## Exercise goal
Return the data below unchanged. Drop any pictures.

········

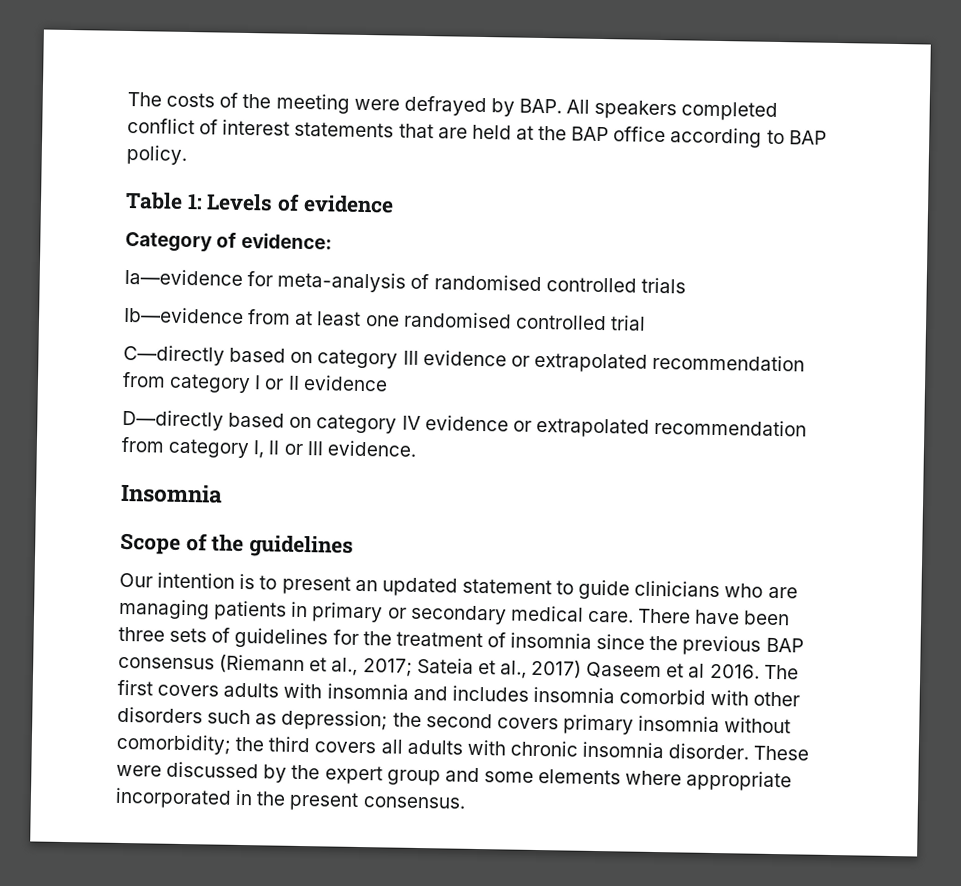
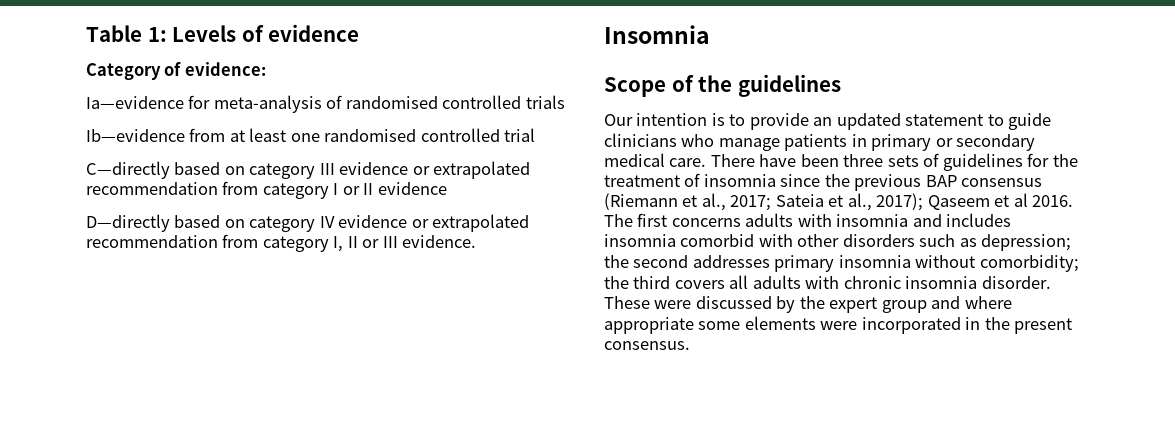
- The costs of the meeting were defrayed by BAP. All speakers completed conflict of interest statements that are held at the BAP office according to BAP policy.
- Our intention is to present an updated statement to guide clinicians who are managing patients in primary or secondary medical care.
+ Our intention is to provide an updated statement to guide clinicians who manage patients in primary or secondary medical care.
- There have been three sets of guidelines for the treatment of insomnia since the previous BAP consensus (Riemann et al., 2017; Sateia et al., 2017) Qaseem et al 2016.
+ There have been three sets of guidelines for the treatment of insomnia since the previous BAP consensus (Riemann et al., 2017; Sateia et al., 2017); Qaseem et al 2016.
- The first covers adults with insomnia and includes insomnia comorbid with other disorders such as depression; the second covers primary insomnia without comorbidity; the third covers all adults with chronic insomnia disorder.
+ The first concerns adults with insomnia and includes insomnia comorbid with other disorders such as depression; the second addresses primary insomnia without comorbidity; the third covers all adults with chronic insomnia disorder.
- These were discussed by the expert group and some elements where appropriate incorporated in the present consensus.
+ These were discussed by the expert group and where appropriate some elements were incorporated in the present consensus.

········

## Solution for this task
- The costs of the meeting were defrayed by BAP. All speakers completed conflict of interest statements that are held at the BAP office according to BAP policy.
- Our intention is to present an updated statement to guide clinicians who are managing patients in primary or secondary medical care.
+ Our intention is to provide an updated statement to guide clinicians who manage patients in primary or secondary medical care.
- There have been three sets of guidelines for the treatment of insomnia since the previous BAP consensus (Riemann et al., 2017; Sateia et al., 2017) Qaseem et al 2016.
+ There have been three sets of guidelines for the treatment of insomnia since the previous BAP consensus (Riemann et al., 2017; Sateia et al., 2017); Qaseem et al 2016.
- The first covers adults with insomnia and includes insomnia comorbid with other disorders such as depression; the second covers primary insomnia without comorbidity; the third covers all adults with chronic insomnia disorder.
+ The first concerns adults with insomnia and includes insomnia comorbid with other disorders such as depression; the second addresses primary insomnia without comorbidity; the third covers all adults with chronic insomnia disorder.
- These were discussed by the expert group and some elements where appropriate incorporated in the present consensus.
+ These were discussed by the expert group and where appropriate some elements were incorporated in the present consensus.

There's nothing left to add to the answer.